Set sausage and veggies aside.

Step 5

When cornbread is cooled, cut into 1-inch cubes. Use picture for reference on how they should look. They should be a dry crumbly texture but feel sturdy. Feel free to crumble or cut smaller if preferred. They WILL get smaller as you mix so go larger than you want then break apart as needed after mixing. I chose to leave a handful of dry cubes out to place around the top.

Step 6

Increase the oven temperature to 400 degrees.

Step 7

Place cubed cooled cornbread into a large bowl. Sprinkle with sage and thyme, then add salt and pepper to taste. Gently use your hands to toss. Sprinkle the sausage into the bowl, in thirds, mixing gently to avoid over crumbling of the cornbread.

Step 8

Pour the broth into the dish and add the eggs while tossing gently to coat.
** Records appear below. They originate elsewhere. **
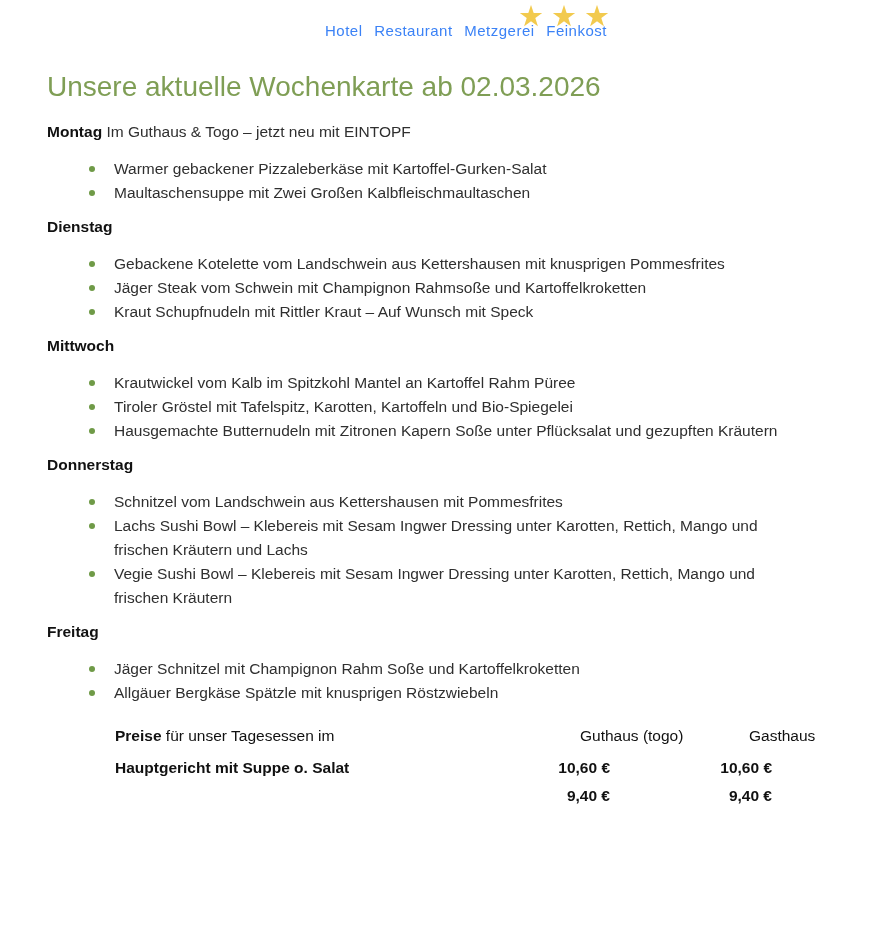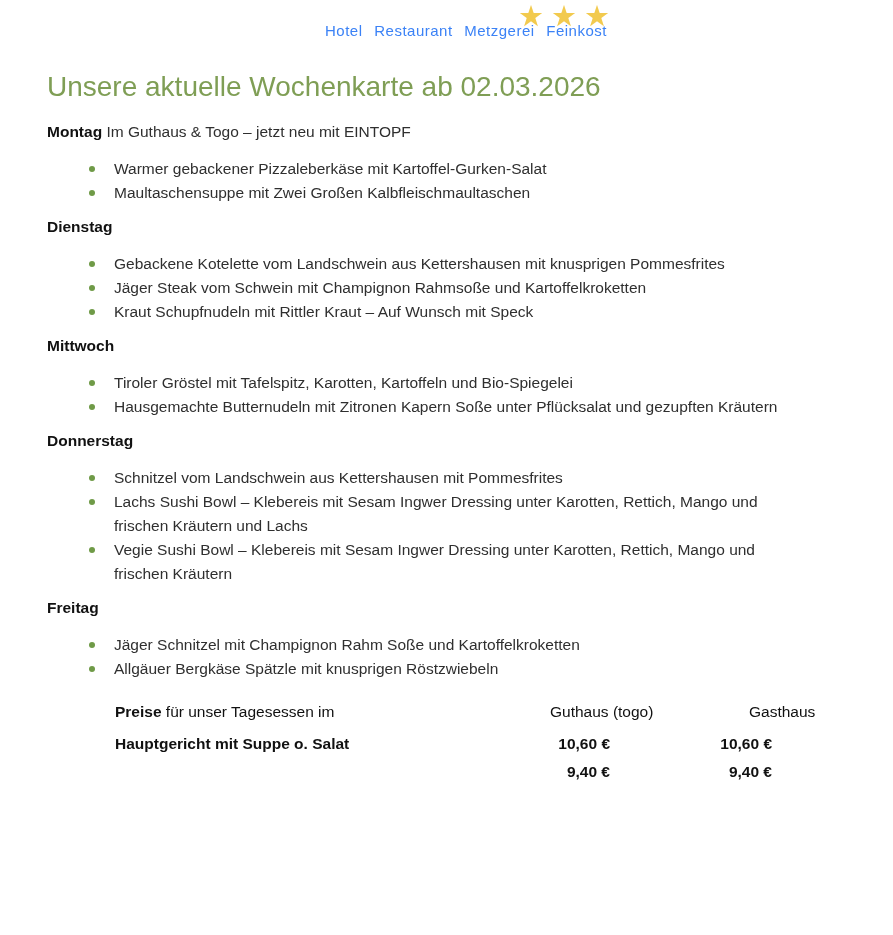--- a/index.html
+++ b/index.html
@@ -100,6 +100,7 @@
       <section class="day-section">
         <p class="day-head"><b>Mittwoch</b></p>
         <ul class="menu-list">
+          <li><span>Krautwickel vom Kalb im Spitzkohl Mantel an Kartoffel Rahm Püree</span></li>
           <li><span>Tiroler Gröstel mit Tafelspitz, Karotten, Kartoffeln und Bio-Spiegelei</span></li>
           <li><span>Hausgemachte Butternudeln mit Zitronen Kapern Soße unter Pflücksalat und gezupften Kräutern</span></li>
         </ul>

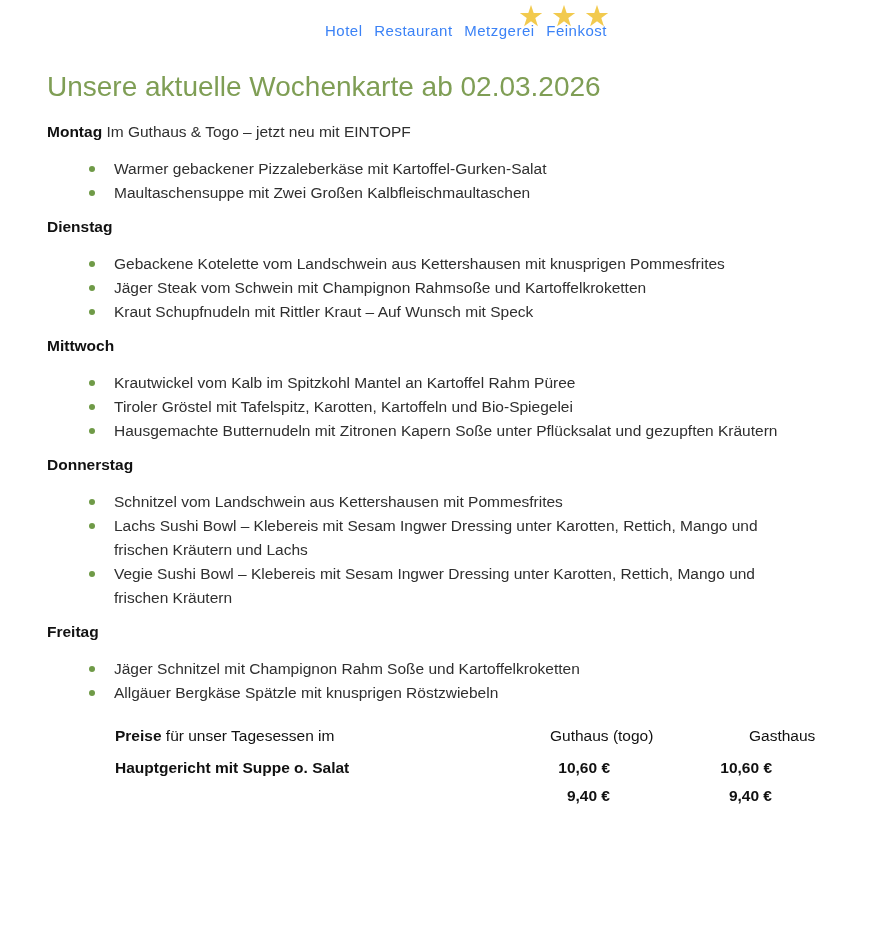--- a/index.html
+++ b/index.html
@@ -64,7 +64,7 @@
   .p-label{position:absolute;left:68px;}
   .p-label b{font-weight:700;}
   .p-row.r1 .p-label,.p-row.r2 .p-label{font-weight:700;}
-  .p-col1.hdr{position:absolute;left:503px;}
+  .p-col1.hdr{position:absolute;left:533px;}
   .p-col2.hdr{position:absolute;left:661px;margin-left:41px;}
   .p-col1.price{position:absolute;left:440px;width:123px;text-align:right;font-weight:700;}
   .p-col2.price{position:absolute;left:600px;width:125px;text-align:right;font-weight:700;}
I used my hands for this part just to be careful but you can use a spatula or spoon.

Step 9

Spray a 9x9 inch baking pan with cooking spray. Scrape the mixture into the dish then gently press into the pan. I like my stuffing fluffy so i just pressed here and there to make sure it would cook evenly. Mine stays together at the bottom and falls apart a little on top when you serve.

Step 10

If you reserved a handful of dry cubes, place those around the top and sides now. Gently push them into the stuffing but not all the way down so that tops and sides are exposed like in the pictures.

Step 11

Bake at 400 degrees for 20-22 minutes until edges begin to turn golden. If your stuffing looks wet (it shouldn't) after the cook time, add a few minutes and keep an eye on it until it looks golden and mostly firm. If desired, garnish with additional fresh herbs for presentation. Serve warm.